Work order: Gather all lines with "Default" from the records.

Entries shown:
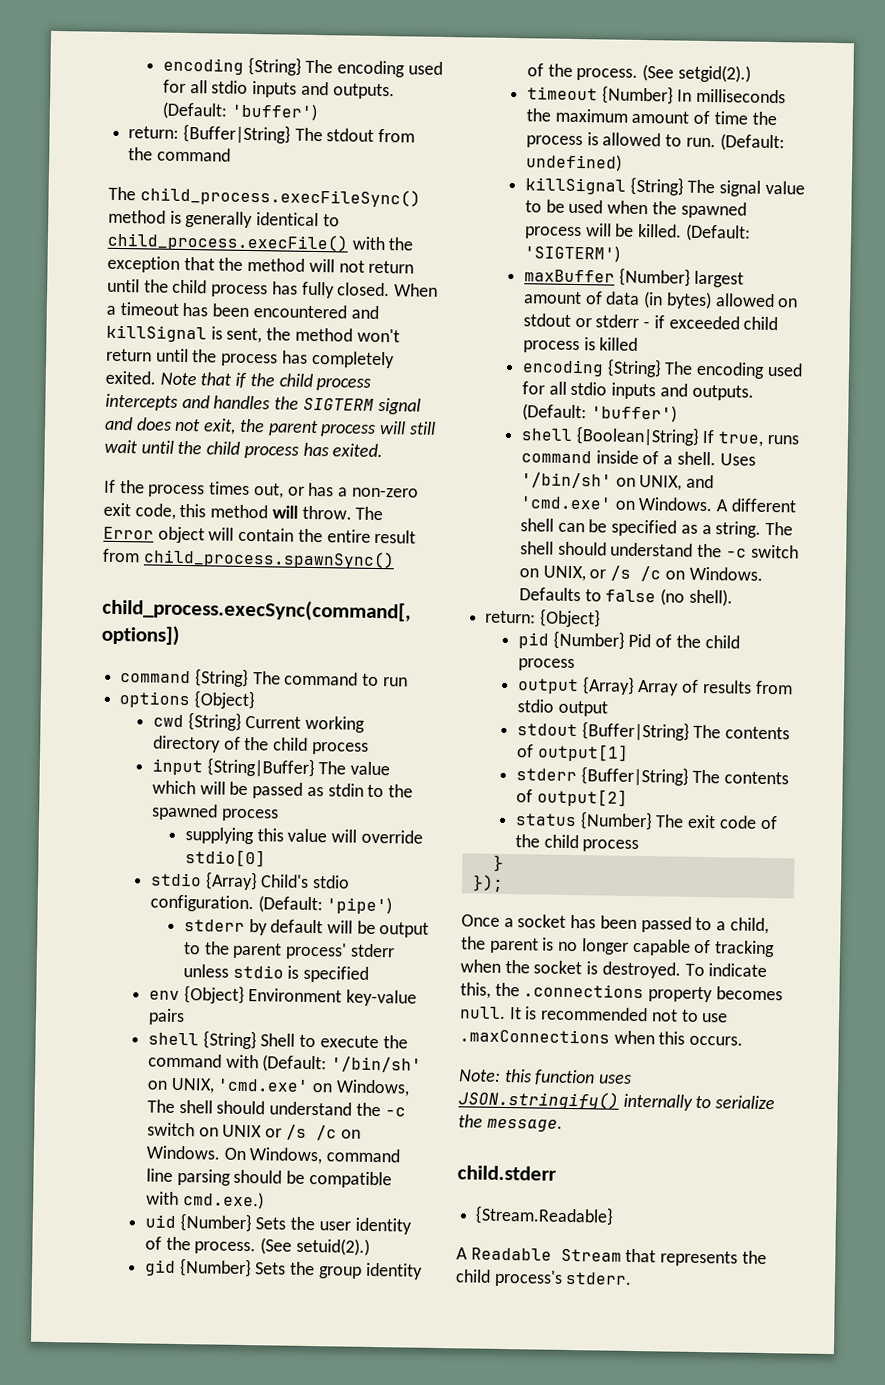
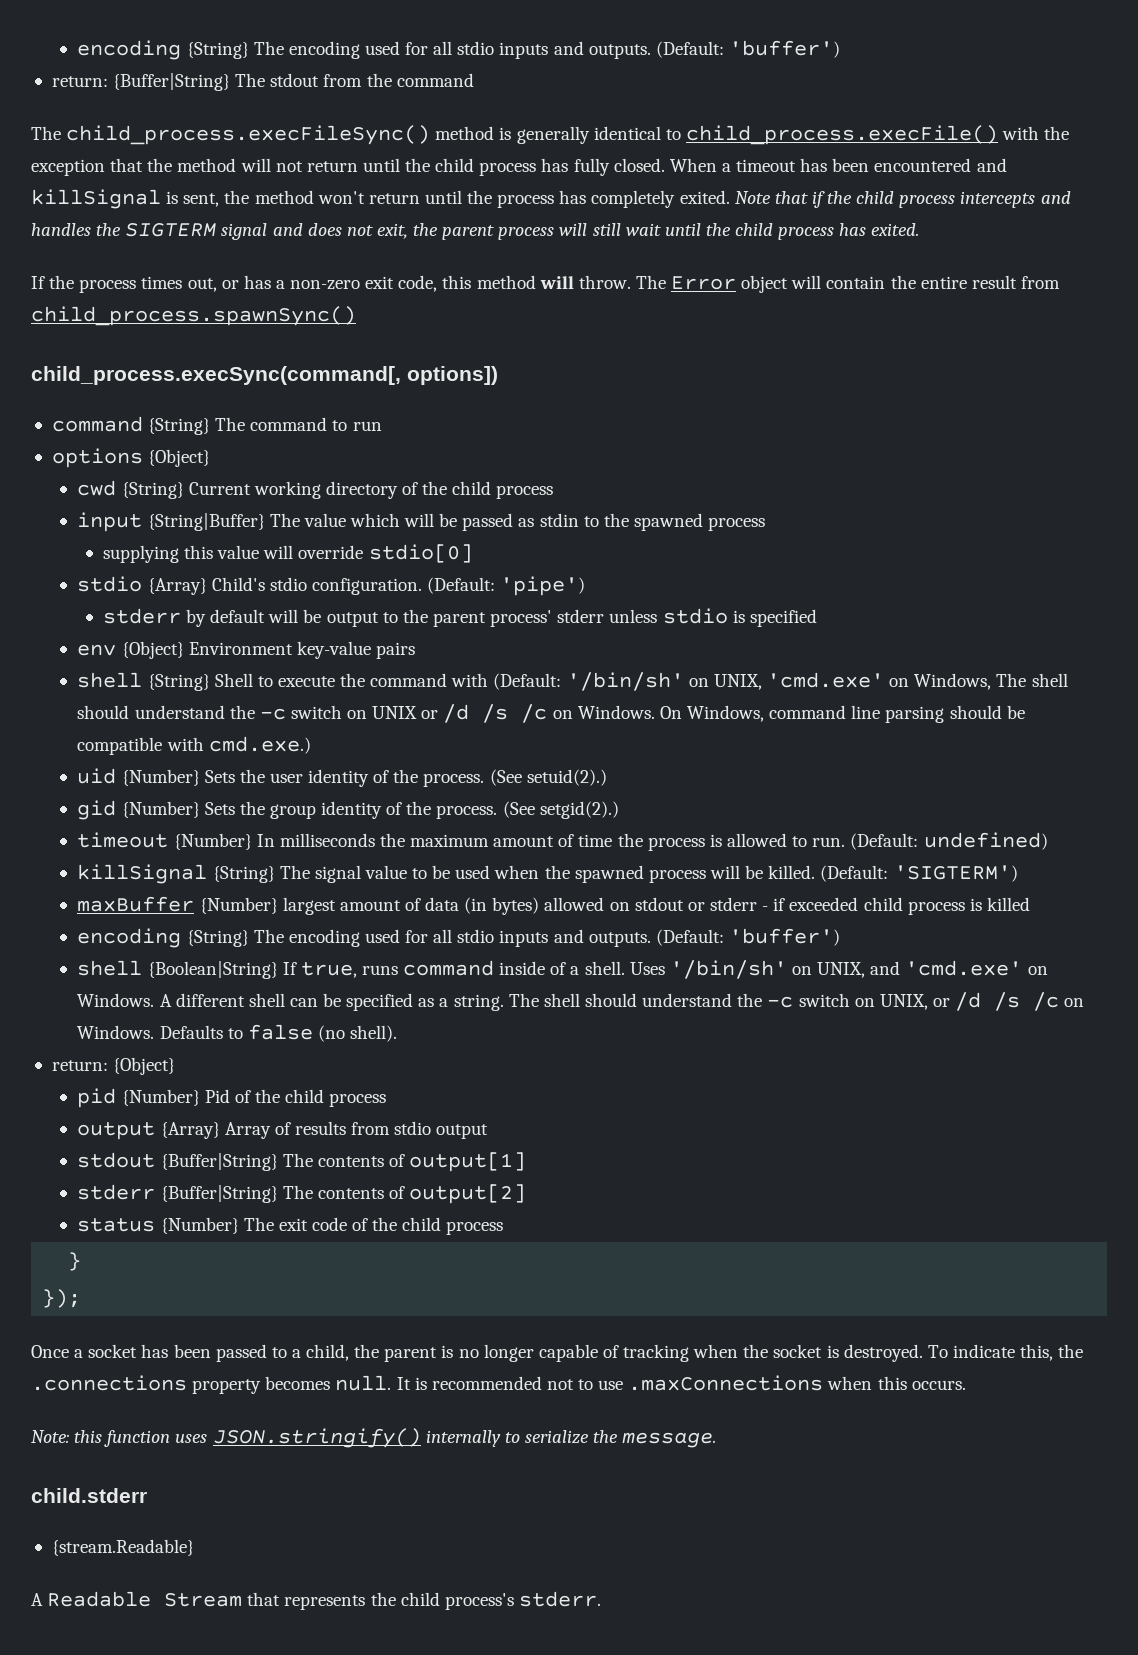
- shell {String} Shell to execute the command with (Default: '/bin/sh' on UNIX, 'cmd.exe' on Windows, The shell should understand the -c switch on UNIX or /s /c on Windows.
+ shell {String} Shell to execute the command with (Default: '/bin/sh' on UNIX, 'cmd.exe' on Windows, The shell should understand the -c switch on UNIX or /d /s /c on Windows.
- The shell should understand the -c switch on UNIX, or /s /c on Windows.
+ The shell should understand the -c switch on UNIX, or /d /s /c on Windows.
- {Stream.Readable}
+ {stream.Readable}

Solution:
- shell {String} Shell to execute the command with (Default: '/bin/sh' on UNIX, 'cmd.exe' on Windows, The shell should understand the -c switch on UNIX or /s /c on Windows.
+ shell {String} Shell to execute the command with (Default: '/bin/sh' on UNIX, 'cmd.exe' on Windows, The shell should understand the -c switch on UNIX or /d /s /c on Windows.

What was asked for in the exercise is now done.